Operation
- Locale: Wolverhampton
- Open: 1 May 1878
- Close: 1 May 1900
- Status: Closed

Infrastructure
- Track gauge: 1,435 mm (4 ft 8+1⁄2 in)
- Propulsion system: Horse
- Depot: Darlington Street

Statistics
- Route length: 8.69 miles (13.99 km)

= Wolverhampton Tramways Company =

Tramway operator in England

Wolverhampton Tramways Company operated a tramway service in Wolverhampton between 1878 and 1900.

==History==

The Wolverhampton Tramways Order 1877 authorised the Wolverhampton Tramways Company to construct a horse-drawn tramway in Wolverhampton.

The company developed three routes from Queen Street in Wolverhampton
- Tettenhall
- Willenhall
- Bilston and Moxley.

The company bought Landore-Siemens Steel Company rails from Swansea, and laid them on patent chairs by Mr. Kincaid C.E., who was the engineer to the company. The 1,800 tons of rails were paved on either side with 10,000 tons of granite sets from Mount Sorrell and the Clee Hills. The cost of laying the rails was about £50,000 and £10,000 was needed for yards, stabling, horses and tramcars. The company bought a mixture of tramcars, some from H. Hughes and Co. of Leicester and others from Stevenson and Co. of New York.

The first section was inspected by Major-General Charles Scrope Hutchinson of the Board of Trade on 30 April 1878. It was recorded that the time occupied in running the tram from the yard at the bottom of Darlington Street to Queen Square and back, including turning was six minutes, and from there to the Tettenhall Road terminus, an additional nine minutes. It opened for public service on 1 May 1878 with a service every 15 minutes.

An extension from Dudley Street to Wilenhall was inspected on 5 June 1878 by Major Majendie and opened for traffic on 6 June 1878.

In mid 1880 the company obtained the permission from the Board of Trade to use steam on the 3 mi route from Wolverhampton to Willenhall, and the 1.5 mi route from Wolverhampton to Tettenhall. However, the Board of Trade did not approve steam on the line between Wolverhampton and Bilston because of a sharp curve at the top of Piper's Row. A steam tram built by Hughes's Locomotive & Tramway Engine Works of Loughborough. Laterly steam was confined to the Tettenhall Road line. On 10 October 1881, Wolverhampton Town Council decided that it was not in the interests of the public that steam should be sanctioned on the tram lines in the town.

===Tram 23===

Built in 1892 for the Wolverhampton Tramways Company, this horse-drawn tram operated on the Queens Square to Tettenhall route. Pulled by two horses on standard gauge track it could carry 44 passengers. With the introduction of electric trams it was withdrawn from service and sold for use as a garden shelter. Acquired by the Black Country Living Museum in 1973.

==Depots==
The company maintained three depots:
- Darlington Street
- Moseley Village
- Newbridge

==Closure==

In 1898 Wolverhampton Corporation decided to acquire the tramway company. The capital account stood at £85,189 and it was reported that the original cost of the line stood at £5,900 per mile. The earnings for 1896 were reported as 1s 2d for every mile run and it was considered that the tramway had been operated very economically. The company had paid out on average 3% on the shareholders’ investment each year.
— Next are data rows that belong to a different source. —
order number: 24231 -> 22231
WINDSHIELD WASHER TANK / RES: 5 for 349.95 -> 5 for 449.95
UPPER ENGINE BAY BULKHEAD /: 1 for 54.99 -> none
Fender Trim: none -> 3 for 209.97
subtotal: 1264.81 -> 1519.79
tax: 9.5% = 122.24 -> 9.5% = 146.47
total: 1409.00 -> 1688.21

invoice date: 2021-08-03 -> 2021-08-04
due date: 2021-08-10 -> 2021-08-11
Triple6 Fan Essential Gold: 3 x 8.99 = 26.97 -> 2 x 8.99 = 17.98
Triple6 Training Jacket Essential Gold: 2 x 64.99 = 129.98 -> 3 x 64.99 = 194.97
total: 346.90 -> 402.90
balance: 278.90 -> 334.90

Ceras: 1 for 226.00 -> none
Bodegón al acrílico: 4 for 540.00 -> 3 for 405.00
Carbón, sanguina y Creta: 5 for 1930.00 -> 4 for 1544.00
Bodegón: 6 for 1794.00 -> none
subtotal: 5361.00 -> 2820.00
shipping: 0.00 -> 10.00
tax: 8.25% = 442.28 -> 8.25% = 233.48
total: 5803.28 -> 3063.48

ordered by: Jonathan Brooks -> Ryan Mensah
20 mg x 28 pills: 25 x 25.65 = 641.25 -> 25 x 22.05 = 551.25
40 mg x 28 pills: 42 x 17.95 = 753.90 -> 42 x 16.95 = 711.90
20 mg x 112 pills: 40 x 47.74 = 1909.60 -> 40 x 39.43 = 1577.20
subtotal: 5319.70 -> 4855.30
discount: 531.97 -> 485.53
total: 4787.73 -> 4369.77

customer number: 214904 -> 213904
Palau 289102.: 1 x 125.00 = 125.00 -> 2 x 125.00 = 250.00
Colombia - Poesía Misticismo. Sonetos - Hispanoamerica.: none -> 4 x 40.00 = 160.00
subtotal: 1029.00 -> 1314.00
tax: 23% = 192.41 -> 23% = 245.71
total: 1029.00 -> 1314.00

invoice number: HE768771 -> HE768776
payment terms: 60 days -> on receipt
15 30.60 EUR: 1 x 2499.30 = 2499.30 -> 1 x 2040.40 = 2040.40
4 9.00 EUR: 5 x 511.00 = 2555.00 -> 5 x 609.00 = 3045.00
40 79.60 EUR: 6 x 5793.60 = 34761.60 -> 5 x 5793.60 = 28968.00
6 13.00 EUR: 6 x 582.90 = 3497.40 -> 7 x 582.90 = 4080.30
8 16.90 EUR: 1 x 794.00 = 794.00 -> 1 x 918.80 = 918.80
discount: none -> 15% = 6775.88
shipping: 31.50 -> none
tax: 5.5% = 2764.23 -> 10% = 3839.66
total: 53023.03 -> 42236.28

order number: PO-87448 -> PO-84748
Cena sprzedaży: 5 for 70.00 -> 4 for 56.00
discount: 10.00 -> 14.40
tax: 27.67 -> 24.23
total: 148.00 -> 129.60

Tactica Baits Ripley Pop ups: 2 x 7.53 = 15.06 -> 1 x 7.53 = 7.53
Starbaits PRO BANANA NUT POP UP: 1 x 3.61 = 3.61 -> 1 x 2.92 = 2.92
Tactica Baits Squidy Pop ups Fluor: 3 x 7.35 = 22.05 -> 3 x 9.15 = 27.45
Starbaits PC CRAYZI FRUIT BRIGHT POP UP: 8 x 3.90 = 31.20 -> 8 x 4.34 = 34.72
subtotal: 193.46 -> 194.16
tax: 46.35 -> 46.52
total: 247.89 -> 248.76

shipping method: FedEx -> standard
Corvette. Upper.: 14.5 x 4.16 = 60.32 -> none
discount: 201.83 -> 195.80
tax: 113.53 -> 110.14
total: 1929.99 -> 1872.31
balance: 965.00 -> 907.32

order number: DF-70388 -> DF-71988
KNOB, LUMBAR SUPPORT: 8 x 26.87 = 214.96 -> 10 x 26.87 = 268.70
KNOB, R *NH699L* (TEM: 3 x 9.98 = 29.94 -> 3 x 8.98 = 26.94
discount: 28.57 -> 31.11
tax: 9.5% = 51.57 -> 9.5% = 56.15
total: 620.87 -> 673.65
| Year | Passengers carried | Miles run | Traffic receipts | Working Expenses |
|---|---|---|---|---|
| 1895 | 1,494,628 | 215,436 | £11,295 | £7,735 |
| 1896 | 1,640,243 | 211,941 | £12,550 | £7,654 |

On 1 May 1900, Wolverhampton Corporation purchased those sections of the tramway that lay within its boundary and services were modernised as Wolverhampton Corporation Tramways.